Return every line of the data below exactly, but do not include the images.

============================================================

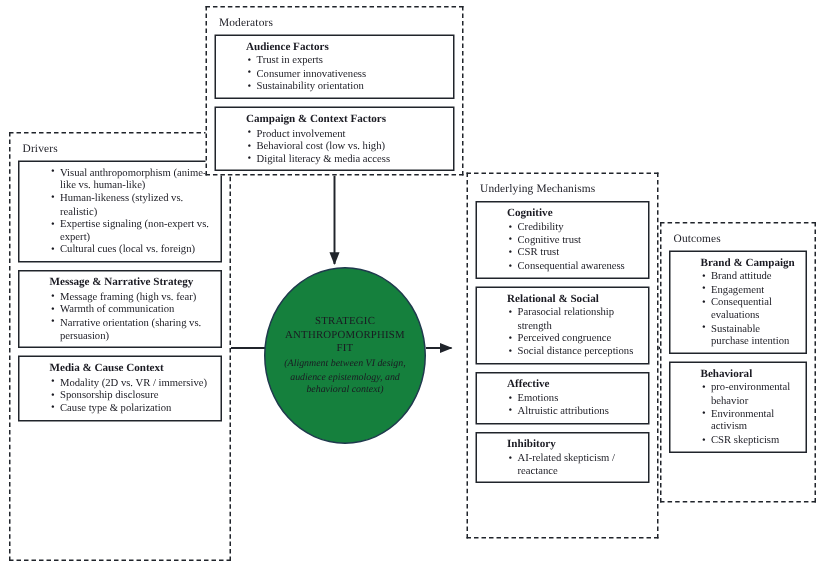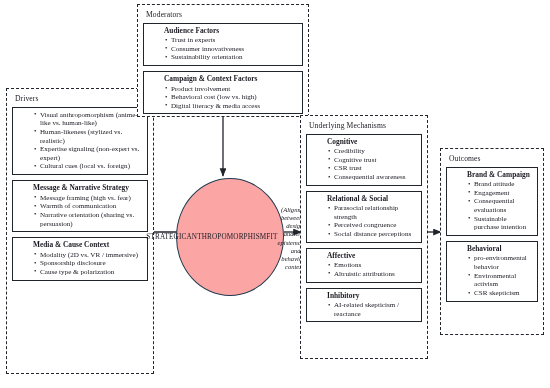"Underlying Mechanisms" #mechanisms-group { left: 300px -> 311px }
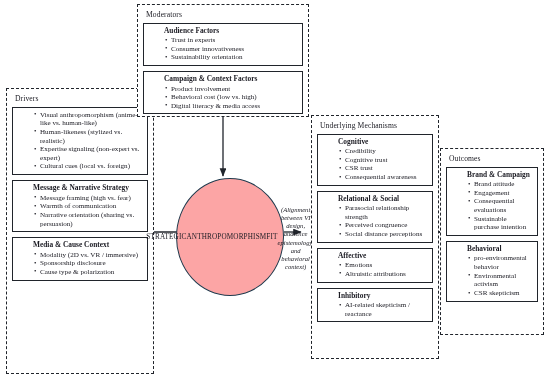"STRATEGIC" #center-ellipse { background: #fca5a5 -> #15803d; flex-direction: none -> column }
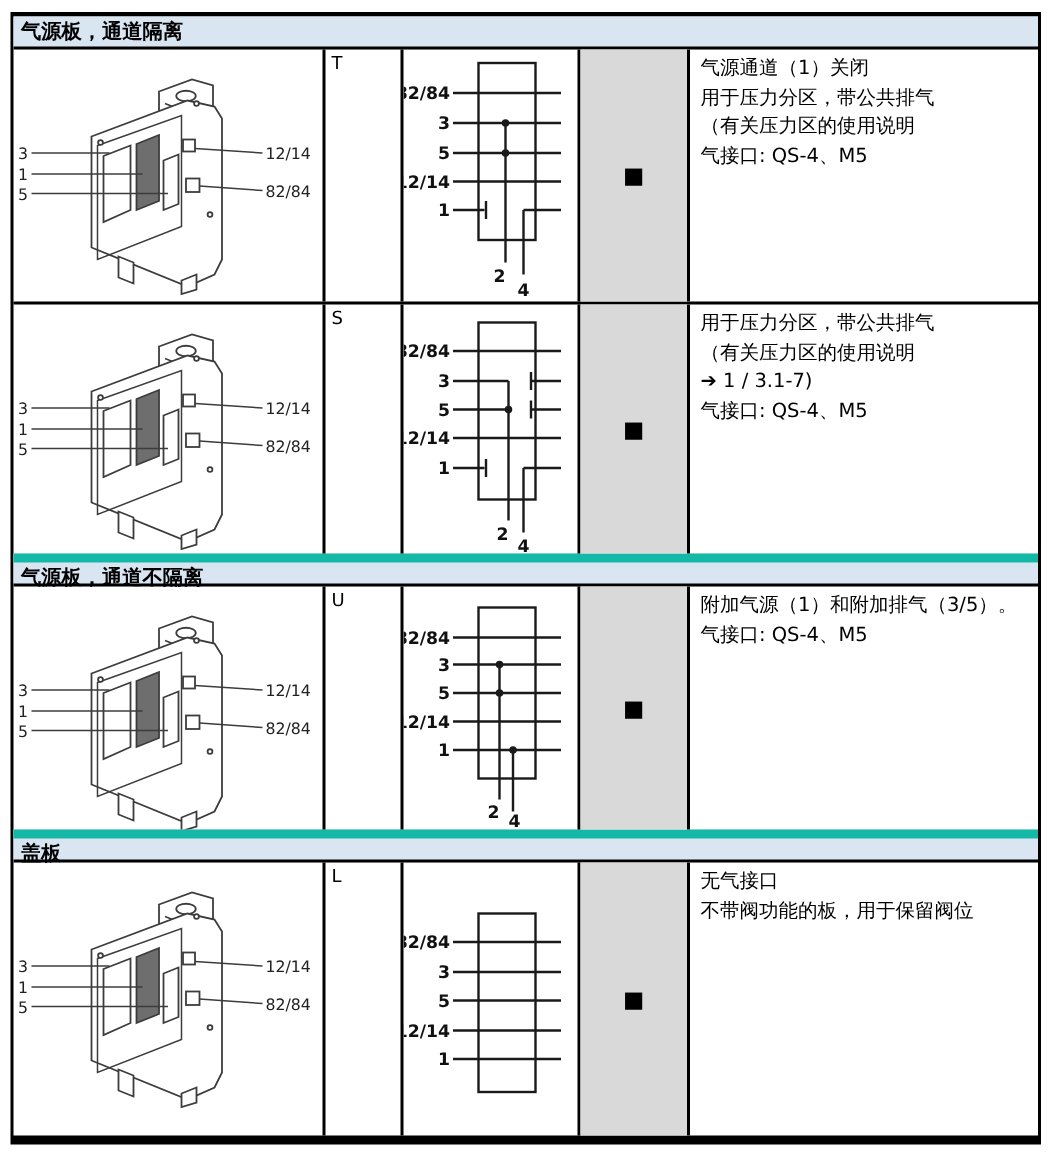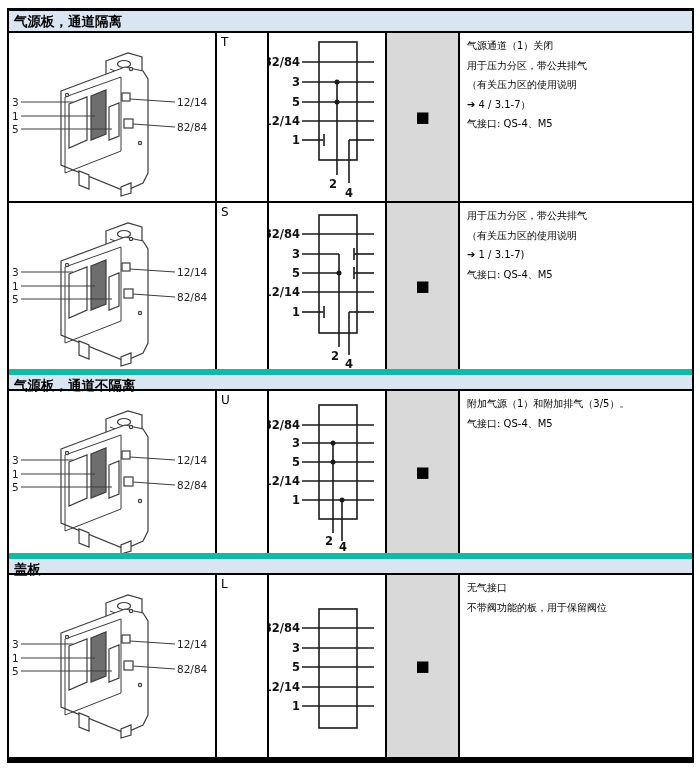"气源通道（1）关闭" .desc-cell { font-size: 10px -> 13px }
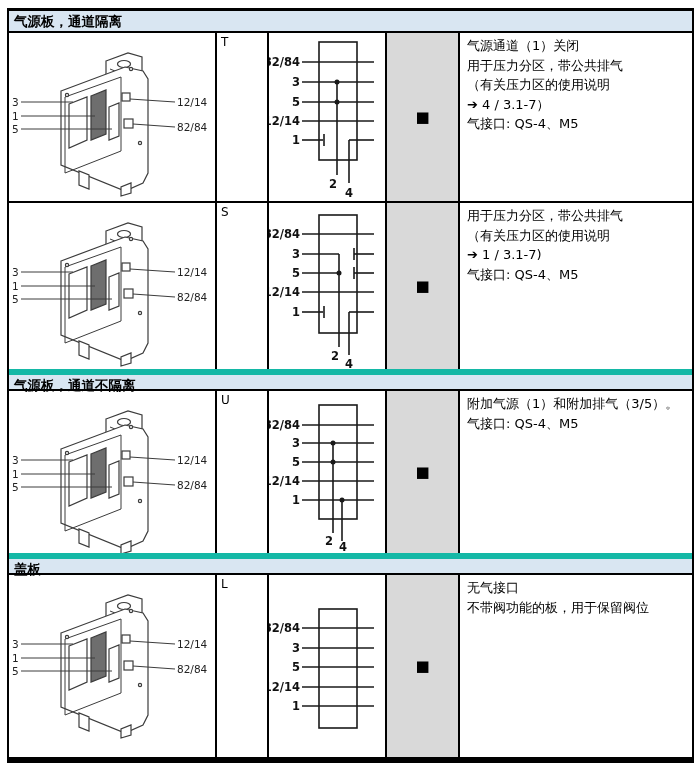"➔ 4 / 3.1-7）" div.desc-line { html: <div>➔ 4 / 3.1-7）</div> -> none }
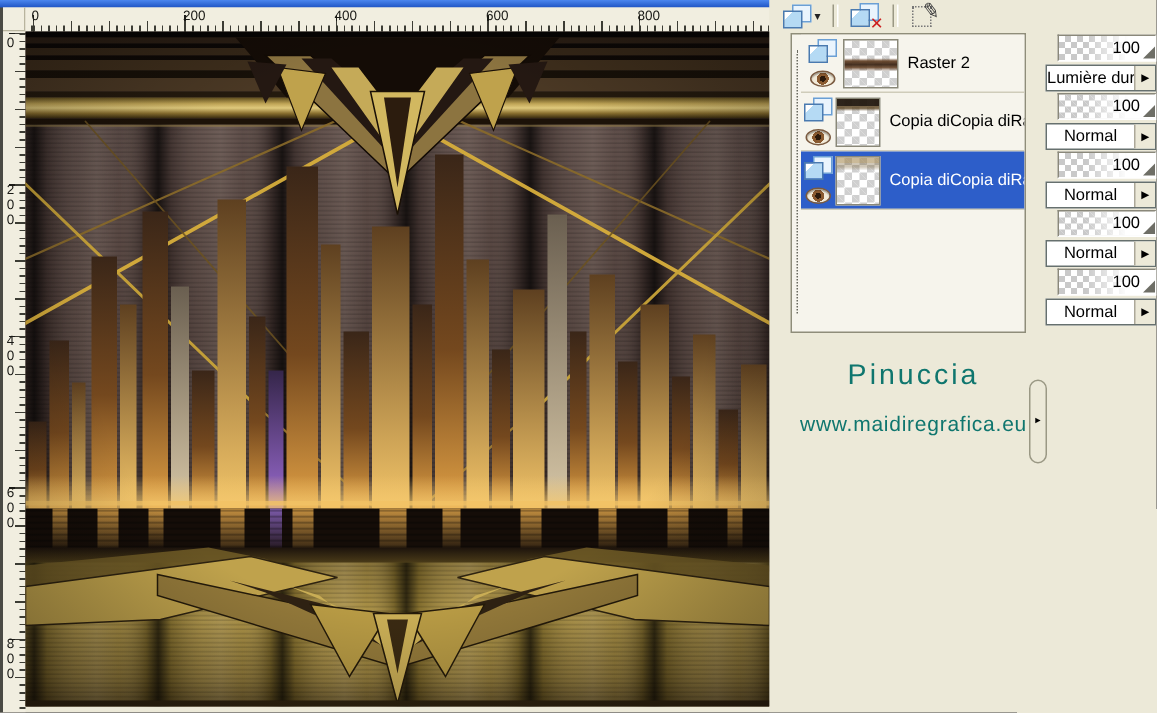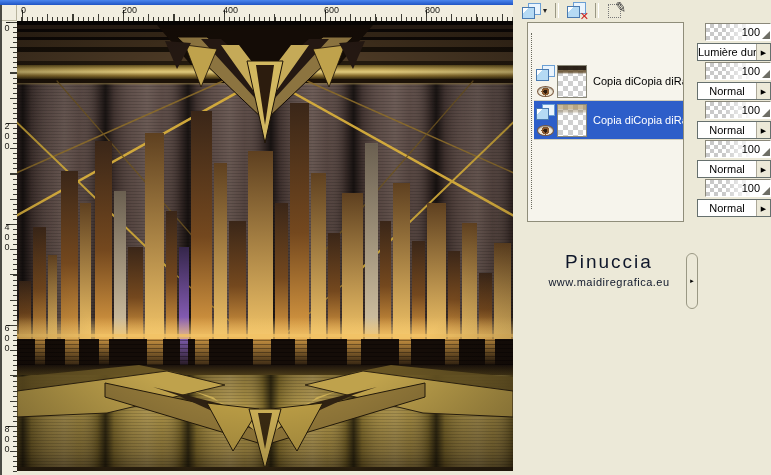"Raster 2" div.lrow { html: none -> <div> <div> <span></span> <span></span> </div> <div> <div></div> </div> <span>Raster 2</span> </div> }
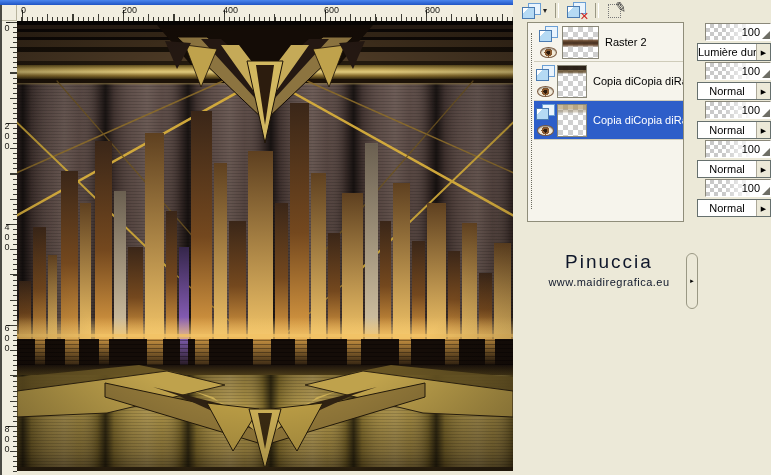"Pinuccia" .watermark { color: #0f172a -> #0f766e; top: 251px -> 240px }
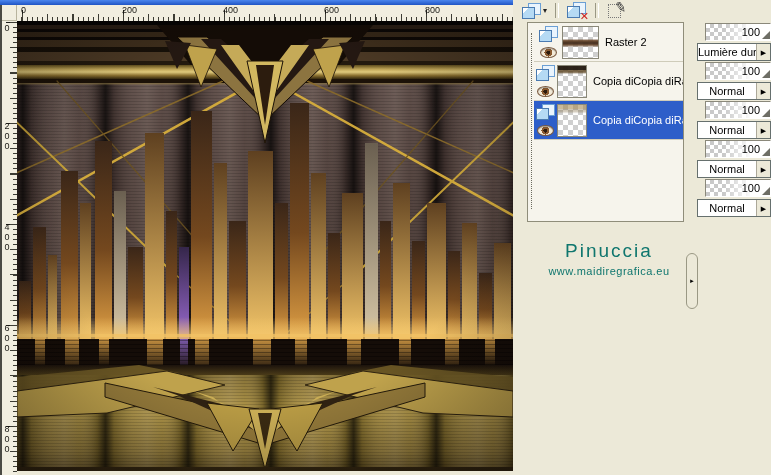"www.maidiregrafica.eu" .wm2 { font-size: 11px -> 14px; margin-top: 3px -> 12px }
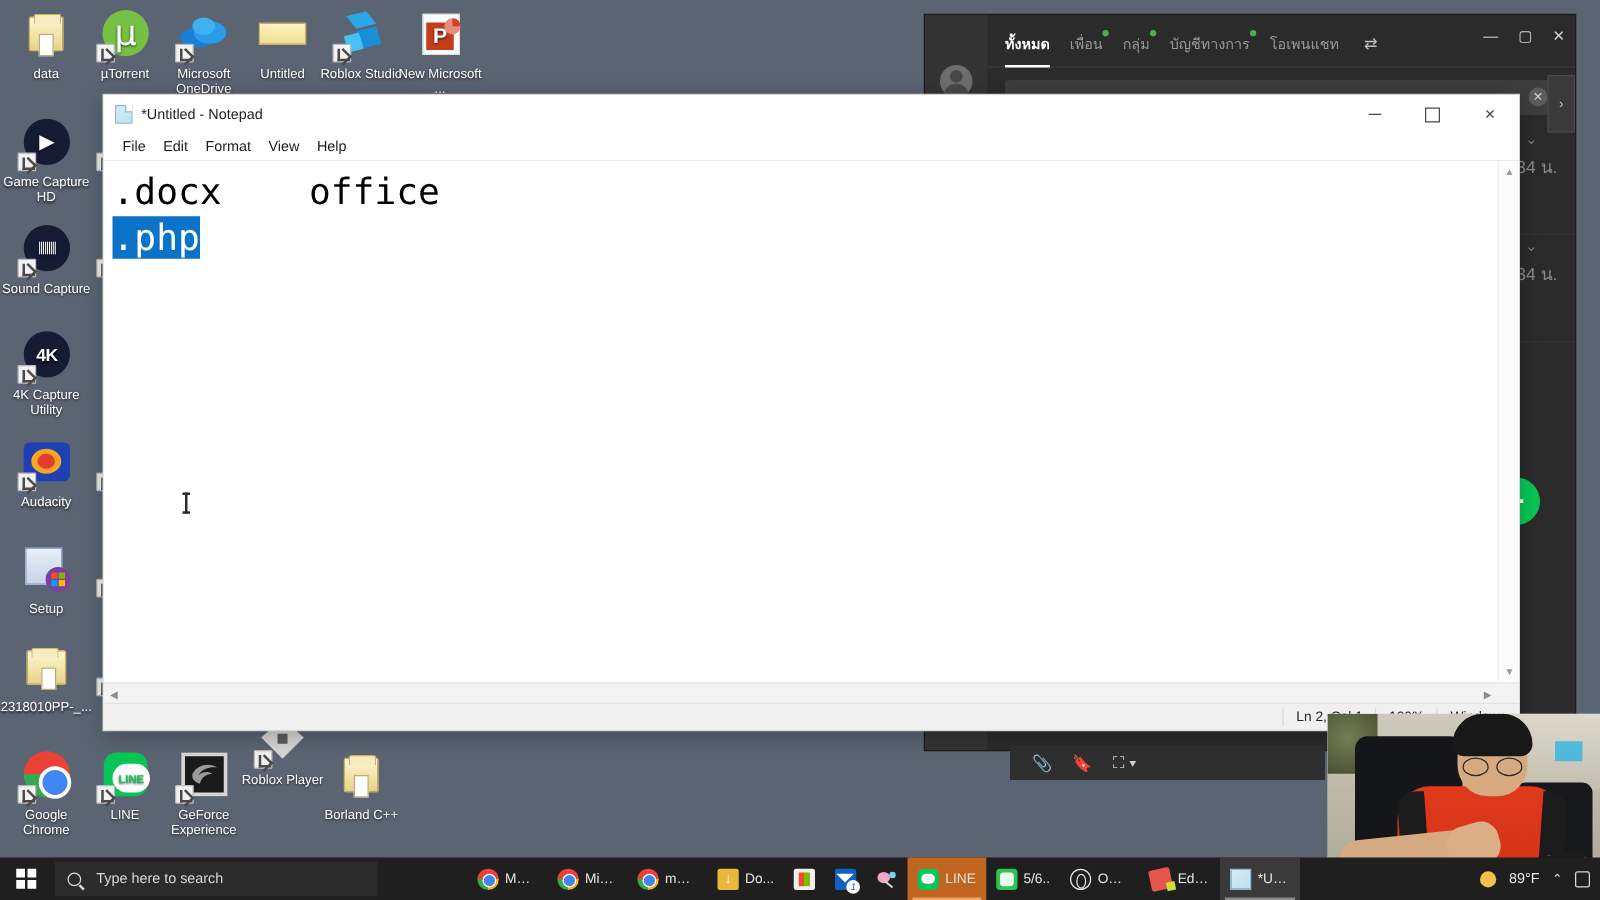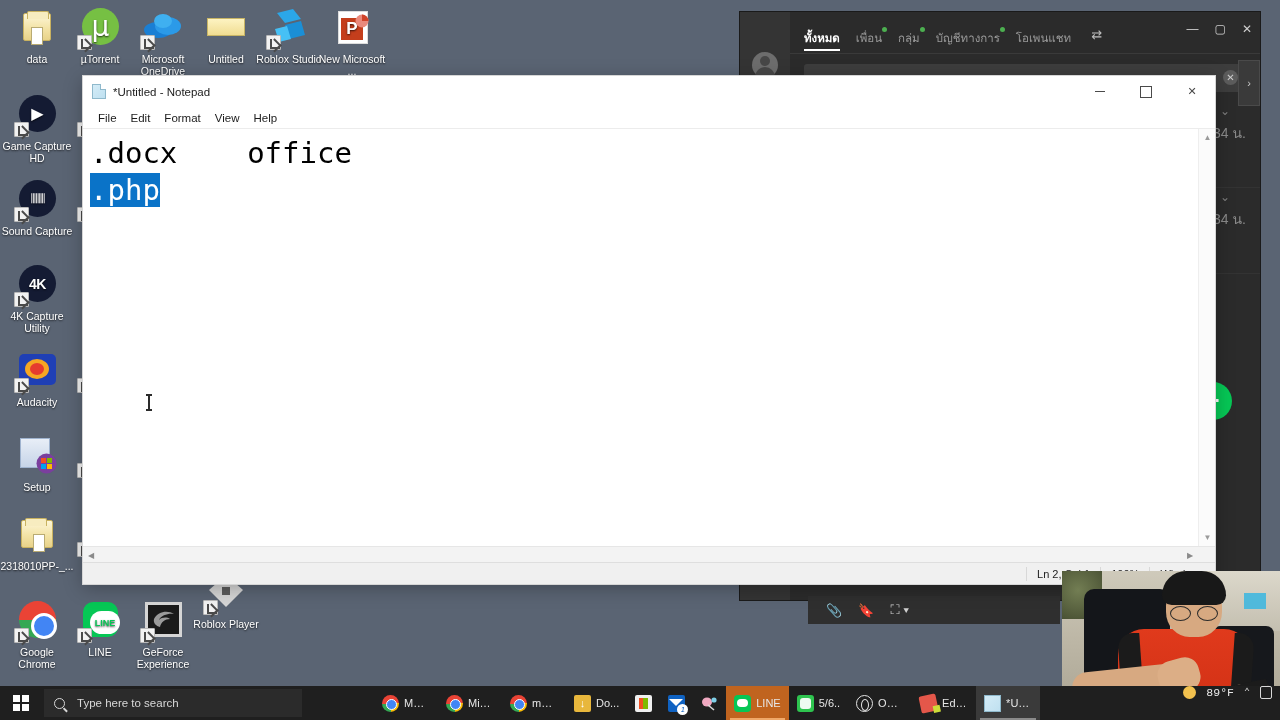"ทั้งหมด" #line-tabs .tab { padding-bottom: 4px -> 10px }
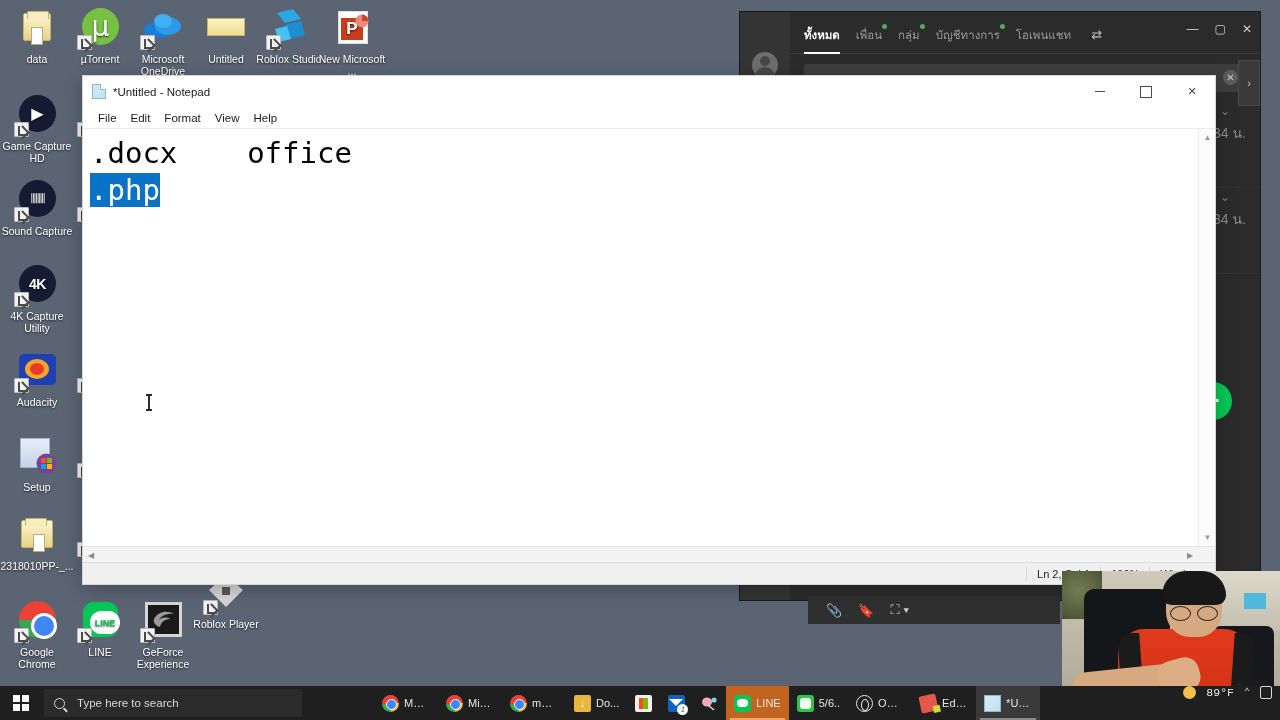"Borland C++" div.desk-icon { html: none -> <div> <span> <span></span> </span> <span>Borland C++</span> </div> }
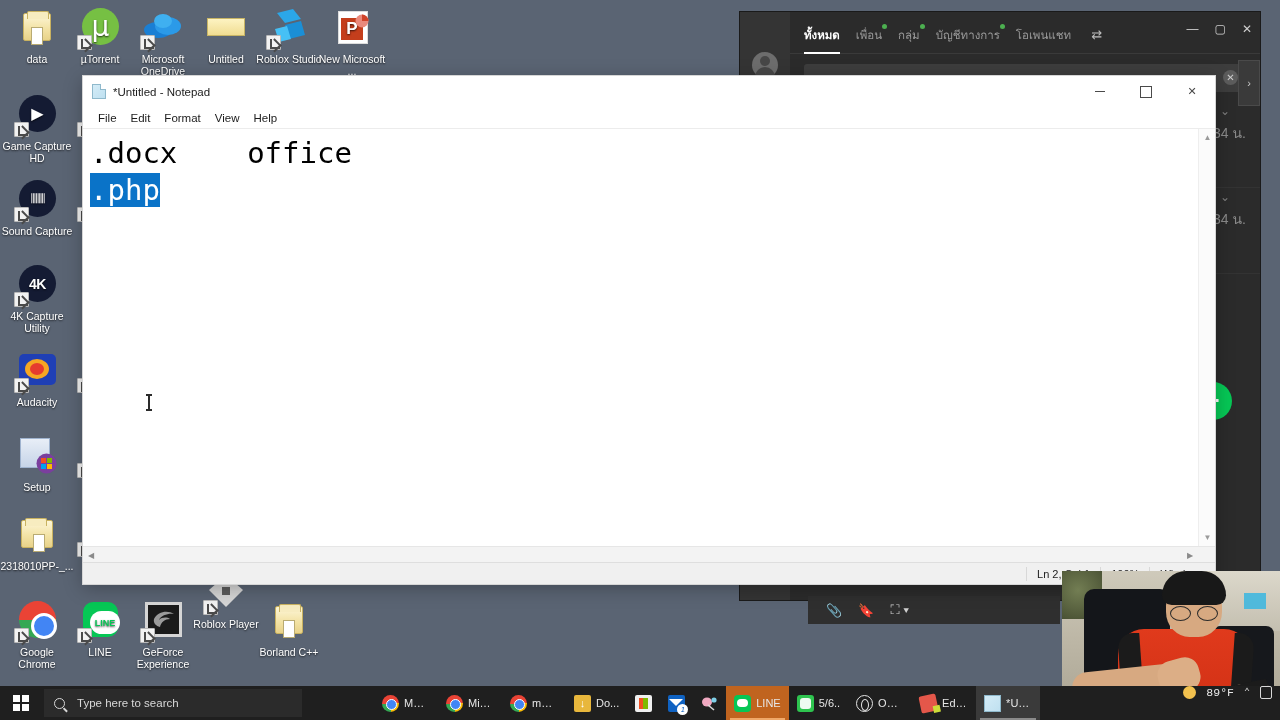"89°F" #tray { align-items: flex-start -> center; font-family: Liberation Mono, monospace -> none }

============================================================

__Exercise result__:
"Underlying Mechanisms" #mechanisms-group { left: 300px -> 311px }
"STRATEGIC" #center-ellipse { background: #fca5a5 -> #15803d; flex-direction: none -> column }
"气源通道（1）关闭" .desc-cell { font-size: 10px -> 13px }
"➔ 4 / 3.1-7）" div.desc-line { html: <div>➔ 4 / 3.1-7）</div> -> none }
"Raster 2" div.lrow { html: none -> <div> <div> <span></span> <span></span> </div> <div> <div></div> </div> <span>Raster 2</span> </div> }
"Pinuccia" .watermark { color: #0f172a -> #0f766e; top: 251px -> 240px }
"www.maidiregrafica.eu" .wm2 { font-size: 11px -> 14px; margin-top: 3px -> 12px }
"ทั้งหมด" #line-tabs .tab { padding-bottom: 4px -> 10px }
"Borland C++" div.desk-icon { html: none -> <div> <span> <span></span> </span> <span>Borland C++</span> </div> }
"89°F" #tray { align-items: flex-start -> center; font-family: Liberation Mono, monospace -> none }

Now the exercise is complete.